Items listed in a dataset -
______

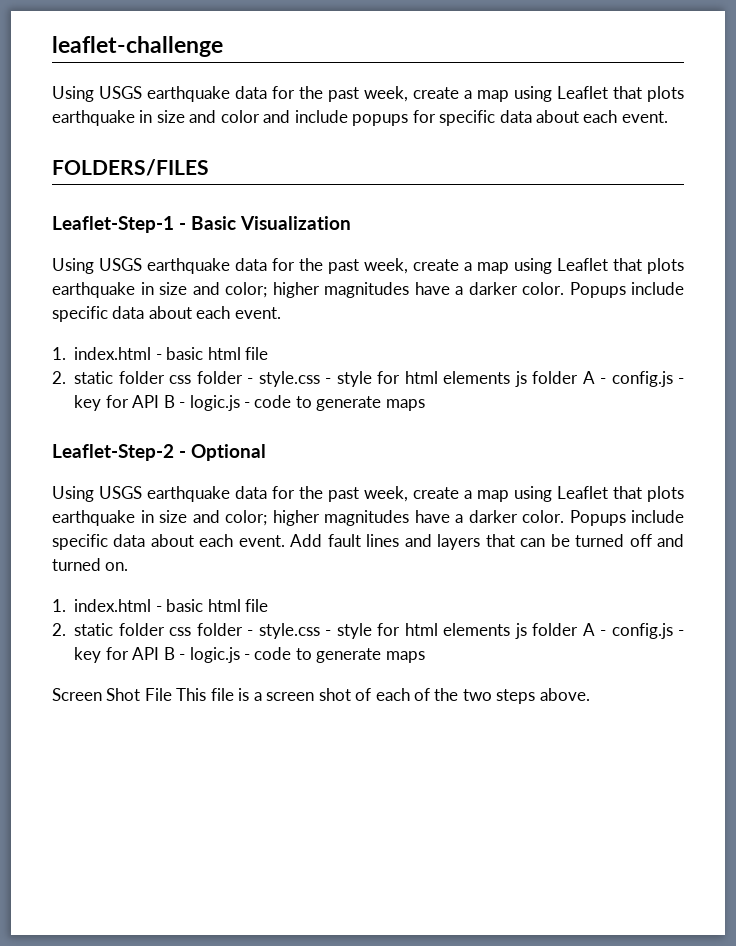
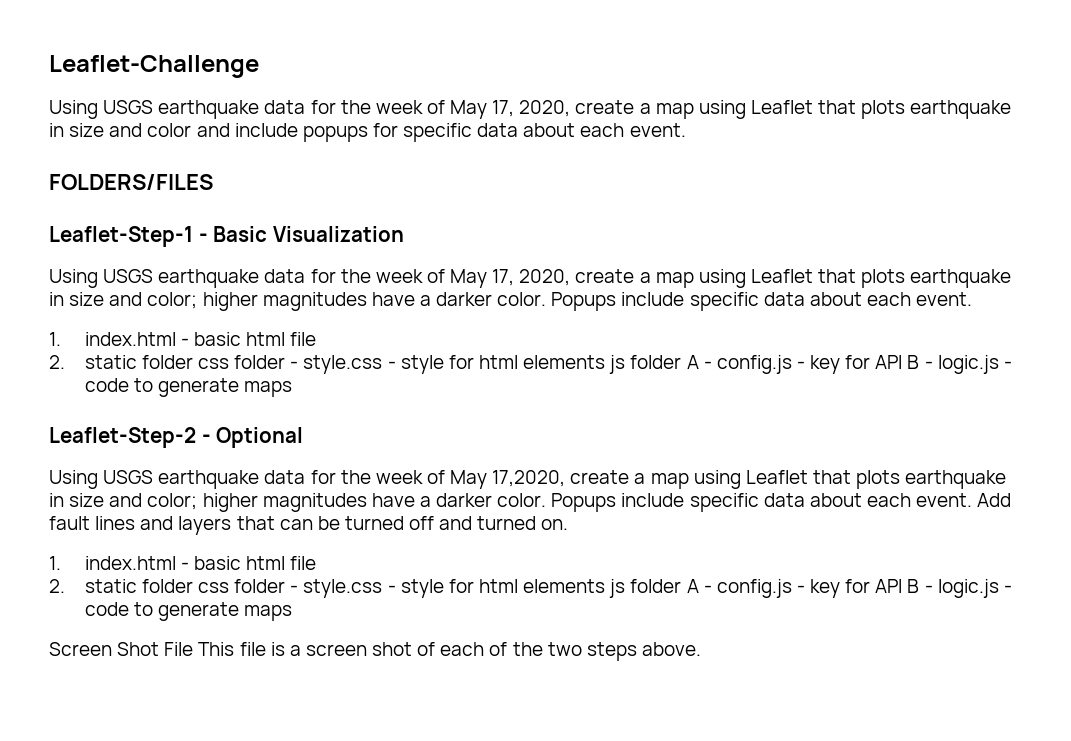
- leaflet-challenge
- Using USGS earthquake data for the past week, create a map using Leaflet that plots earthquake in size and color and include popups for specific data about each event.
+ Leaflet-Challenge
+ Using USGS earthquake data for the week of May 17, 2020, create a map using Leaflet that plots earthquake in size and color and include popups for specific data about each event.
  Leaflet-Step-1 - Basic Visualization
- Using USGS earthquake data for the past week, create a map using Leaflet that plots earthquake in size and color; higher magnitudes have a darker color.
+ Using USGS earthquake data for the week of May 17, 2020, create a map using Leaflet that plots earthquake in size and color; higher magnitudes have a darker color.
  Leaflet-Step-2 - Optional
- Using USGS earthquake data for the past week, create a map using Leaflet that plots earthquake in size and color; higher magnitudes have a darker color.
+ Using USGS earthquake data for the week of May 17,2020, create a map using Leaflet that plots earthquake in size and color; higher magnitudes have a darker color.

______

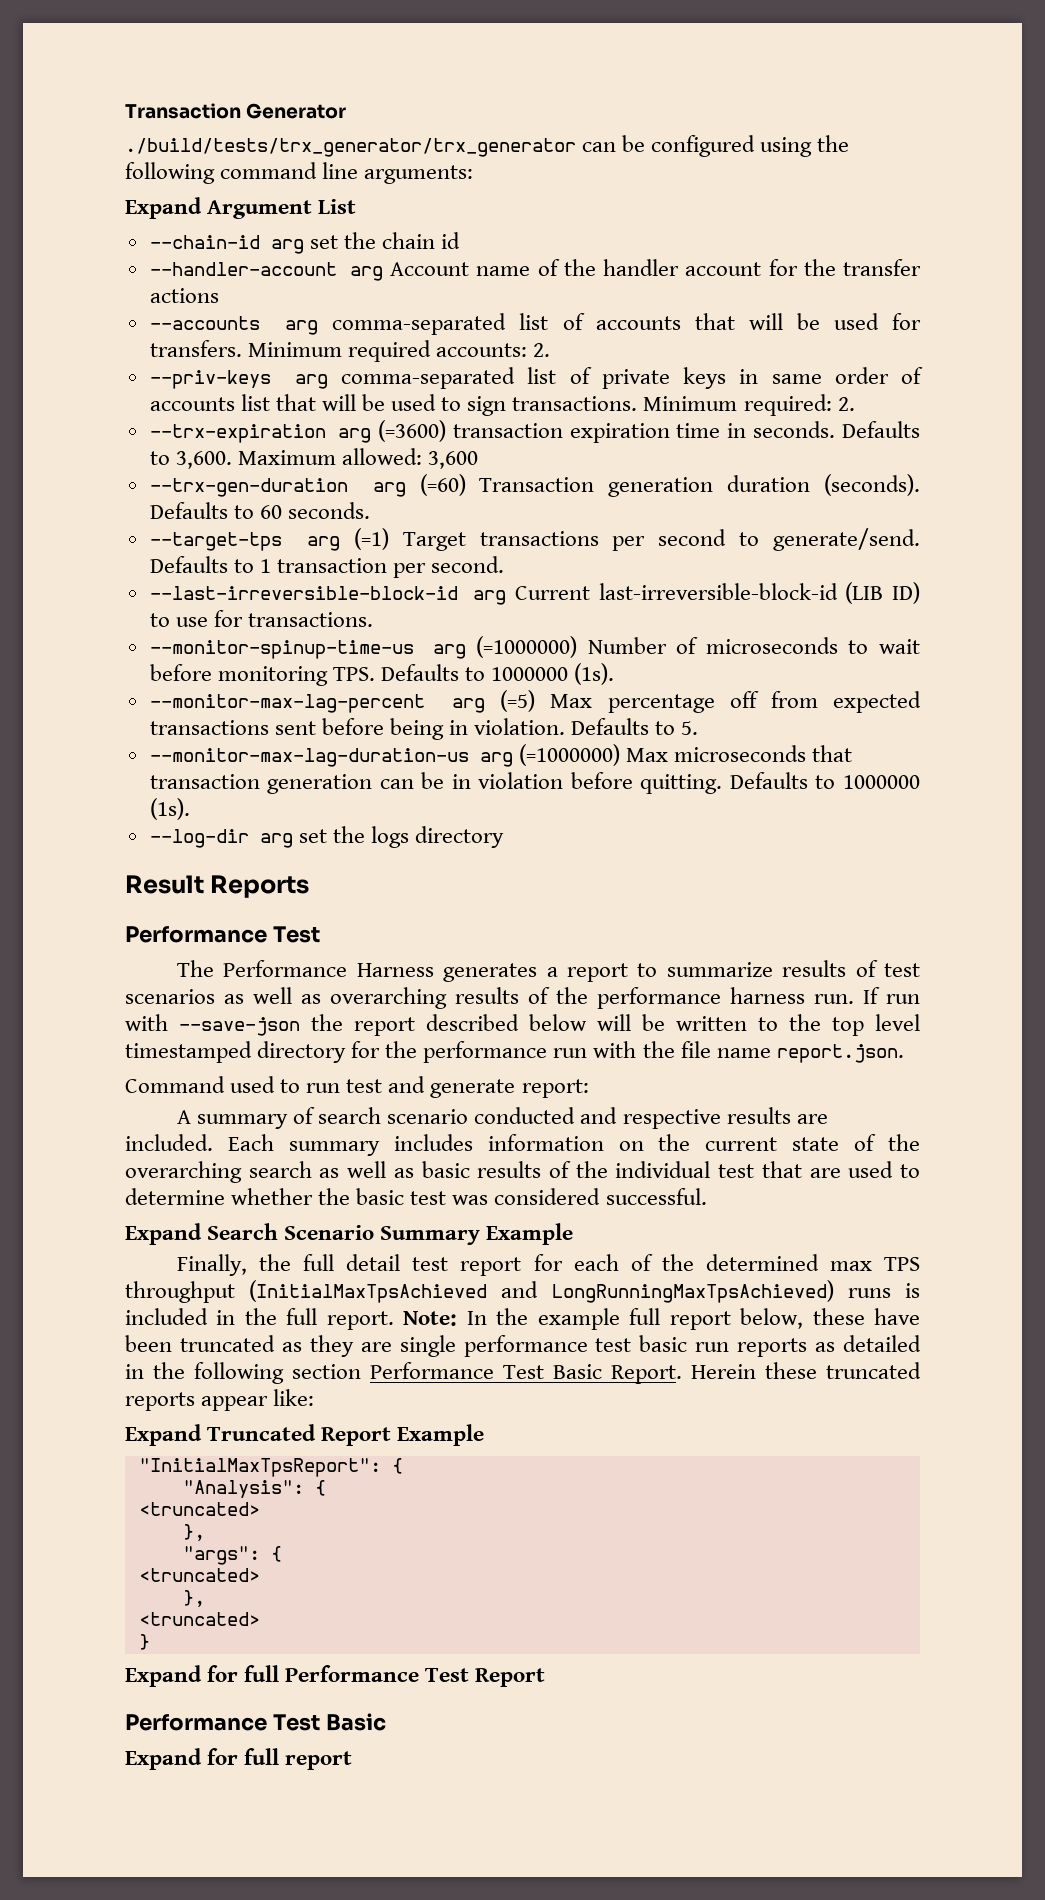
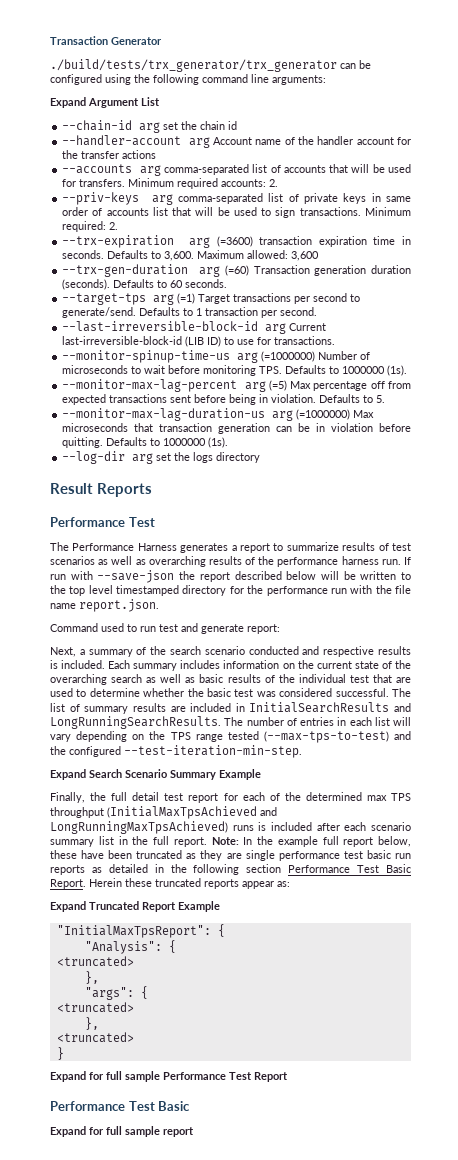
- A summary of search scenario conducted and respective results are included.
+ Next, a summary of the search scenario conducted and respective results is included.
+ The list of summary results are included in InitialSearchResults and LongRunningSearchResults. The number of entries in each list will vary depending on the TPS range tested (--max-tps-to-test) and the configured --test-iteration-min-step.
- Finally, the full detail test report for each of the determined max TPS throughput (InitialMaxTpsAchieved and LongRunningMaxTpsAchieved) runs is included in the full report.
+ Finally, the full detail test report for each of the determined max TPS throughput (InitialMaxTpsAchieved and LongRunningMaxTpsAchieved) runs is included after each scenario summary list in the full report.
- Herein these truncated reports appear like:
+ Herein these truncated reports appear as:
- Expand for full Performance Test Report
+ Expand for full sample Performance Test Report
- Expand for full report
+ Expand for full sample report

______

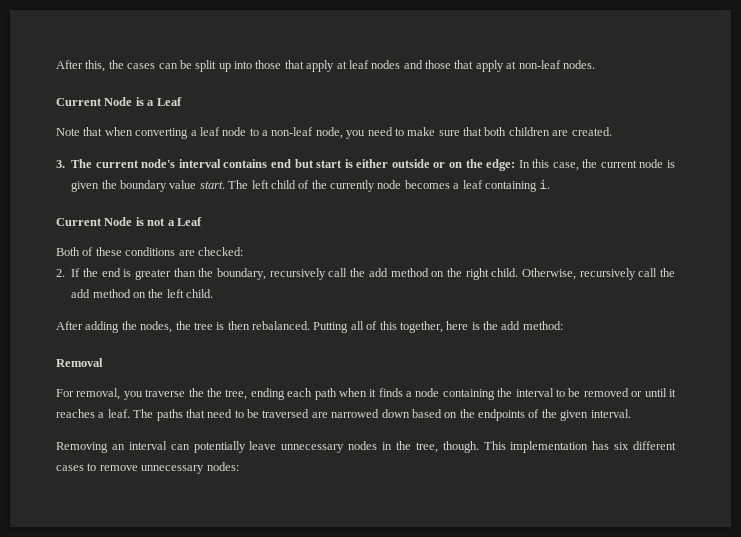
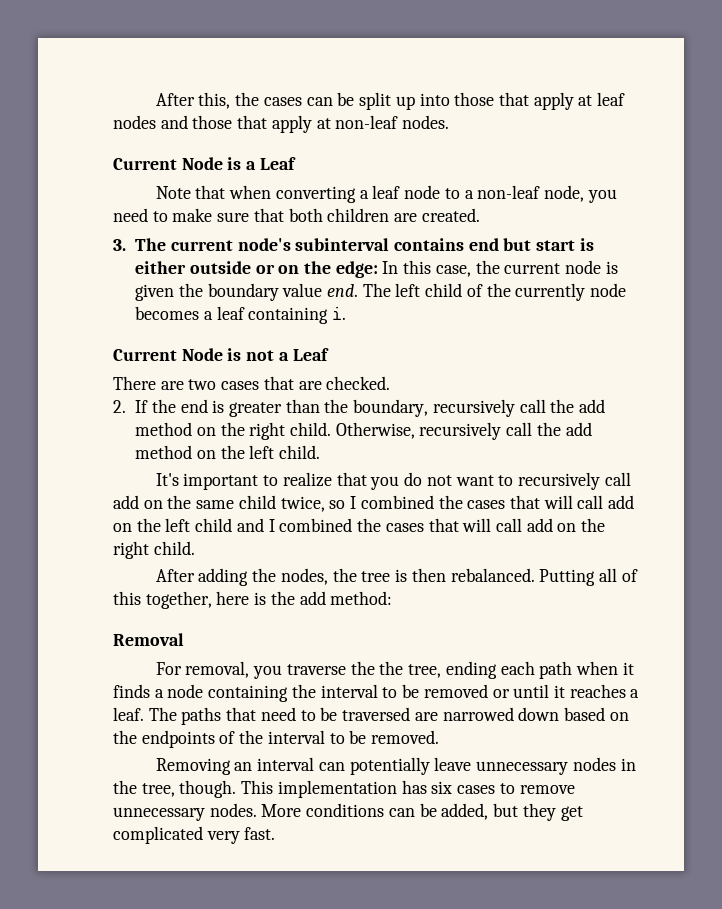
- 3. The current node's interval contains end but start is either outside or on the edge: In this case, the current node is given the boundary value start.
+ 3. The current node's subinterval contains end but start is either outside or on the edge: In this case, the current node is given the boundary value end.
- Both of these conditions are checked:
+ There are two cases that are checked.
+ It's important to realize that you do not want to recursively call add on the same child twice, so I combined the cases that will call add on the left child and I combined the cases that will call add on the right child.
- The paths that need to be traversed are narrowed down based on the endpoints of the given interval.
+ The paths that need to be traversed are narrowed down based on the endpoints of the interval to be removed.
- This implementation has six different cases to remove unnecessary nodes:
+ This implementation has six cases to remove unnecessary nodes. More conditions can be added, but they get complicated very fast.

______

What the task asks - For each line above that holds the string "either", provide a copy of that line.

Solved problem -
- 3. The current node's interval contains end but start is either outside or on the edge: In this case, the current node is given the boundary value start.
+ 3. The current node's subinterval contains end but start is either outside or on the edge: In this case, the current node is given the boundary value end.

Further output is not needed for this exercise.